RUNX1 regulates the MAPK signaling pathway directly
To investigate the control of RUNX1 on mRNA expression, genes associated with RUNX1 expression in AML carrying wild-type RUNX1 were gathered from GEO dataset GSE106291, and the most significant associated genes(p<0.05) were used for KEGG enrichment analysis (Supplemental 6, KEGG enrichment of GSE106291 and row wild-type RUNX1 expression array and Supplemental 7, dot plot of KEGG enrichment of RUNX1 correlate genes in GSE106291). It was noted that the MAPK signaling pathway was the highest enriched pathway, too. One hundred and eighty-two RUNX1-related genes were regulating MAPK signaling pathway (hsa04010, pvalue=0.0071). With RUNX1 ChIP-seq data of human K562 cell line in ENCODE (Fig. 4A), it was found that 35 genes of the optimal and conserved peaks with annotation were enriched to MAPK signaling pathway (Fig. 4B). Meanwhile, in human CD34+ cells there were 9727 genes within whose promoters there were RUNX1 binding motifs (TGTGGT/TGTGTT) (38). Among these genes, 172 genes were participating in MAPK signaling pathway (figure 4B). These results supported RUNX1 could transcriptionally control genes’ expression directly, which were components of MAPK signaling pathway.

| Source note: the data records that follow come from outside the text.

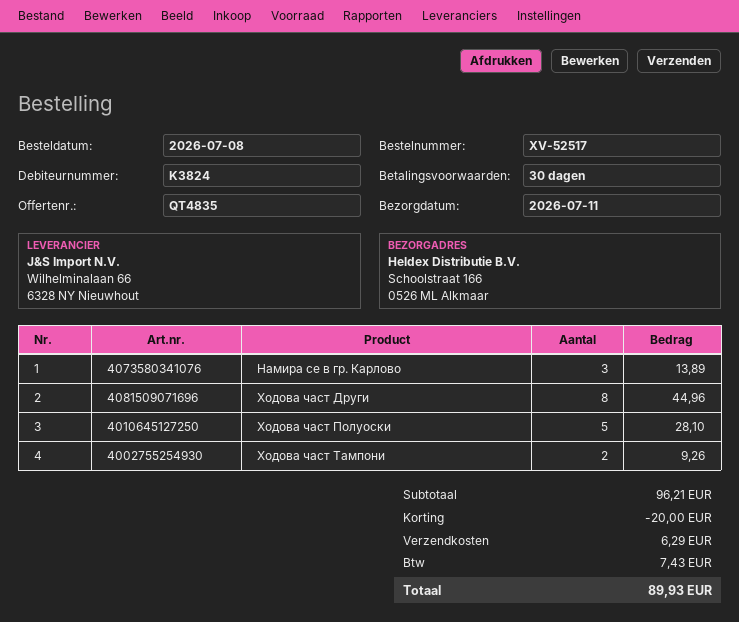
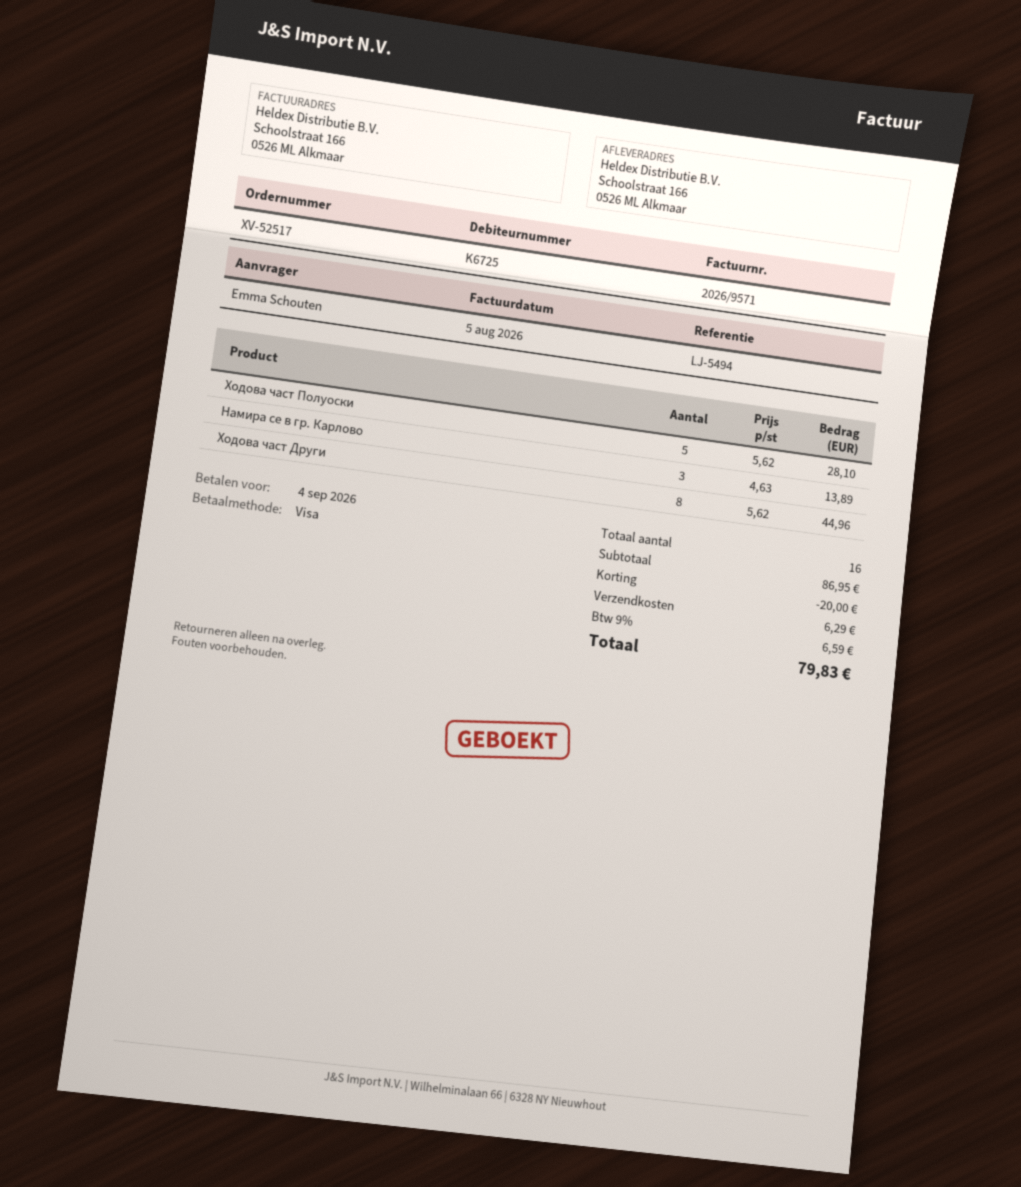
customer number: K3824 -> K6725
Ходова част Тампони: 2 for 9.26 -> none
subtotal: 96.21 -> 86.95
tax: 7.43 -> 6.59
total: 89.93 -> 79.83

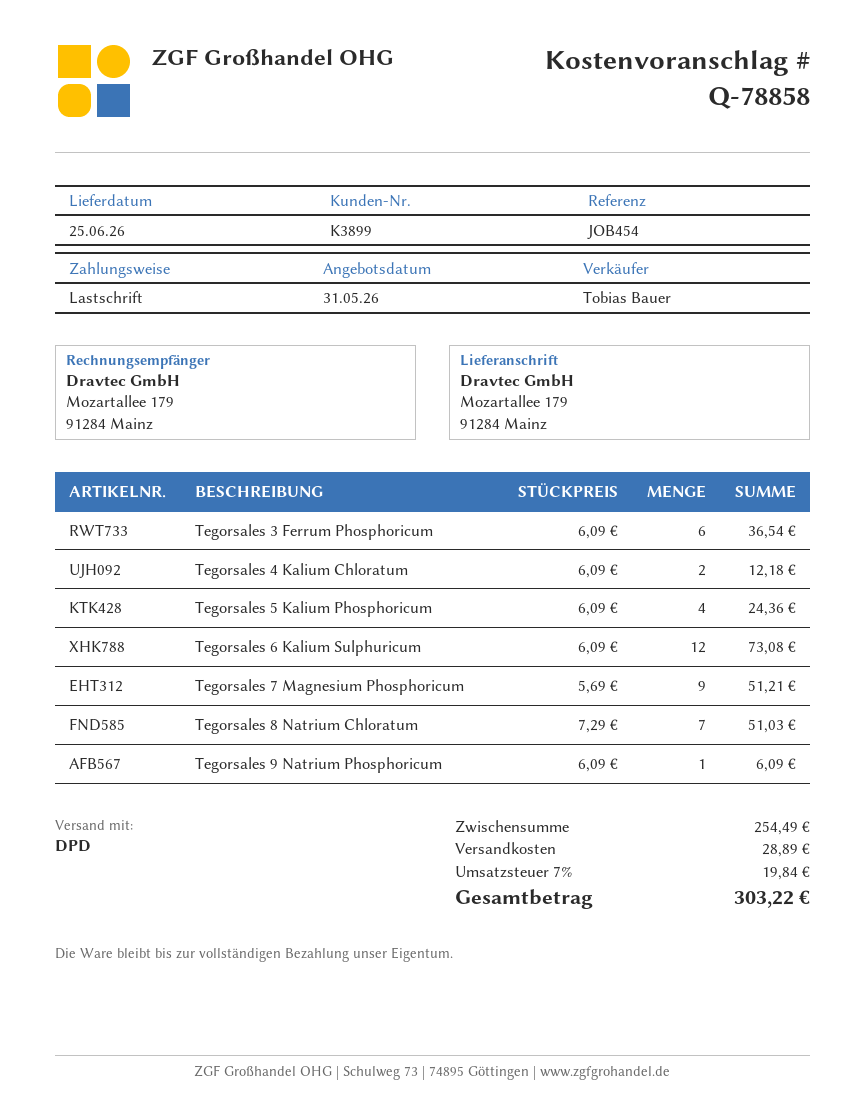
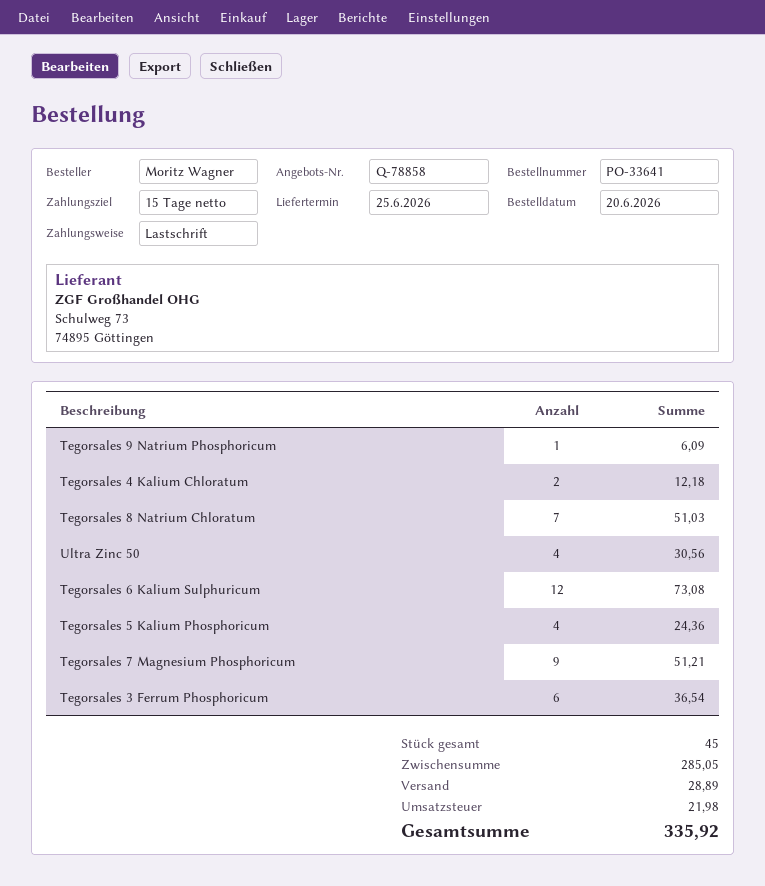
Ultra Zinc 50: none -> 4 for 30.56
subtotal: 254.49 -> 285.05
tax: 19.84 -> 21.98
total: 303.22 -> 335.92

As it was shown above, by CHIP-seq data of K562 and human CD34 cells, many genes of MAPK signaling pathway were recognized and potentially controlled by RUNX1. In the RUNX1-related genes, 61.90% genes mediated MAPK signaling pathway. More than 60% genes, which had RUNX1 peaks within 10kb of their promoters (CD34 cell and K562 cell) were involved in MAPK signaling pathway. In comparison, there was less than 30% genes genome-wide with RUNX1 peaks in their promoters. In DemiRNAs target genes, there were 95 genes involved in MAPK signaling pathway, more than 60% of genes (59/95) of which were overlapped with RUNX1-related genes. Further, 63 of 95 target genes of DemiRNAs had RUNX1 binding peaks in their promoters. It meant that RUNX1 could regulate their 63 genes’ expression indirectly and/or directly. Among these four subsets, there were 44 shared genes (Fig. 5 and Supplemental 8, RUNX1 related genes target to MAPK signaling pathway). Log-rank test of these 44 genes found three of them were significantly related to survival (Fig. 5D, p<0.01), including MEF2C, TGFBR2, and CACNB3. It indicated that RUNX1 regulated MAPK signaling pathway indirectly (miRNAs) and directly (mRNA).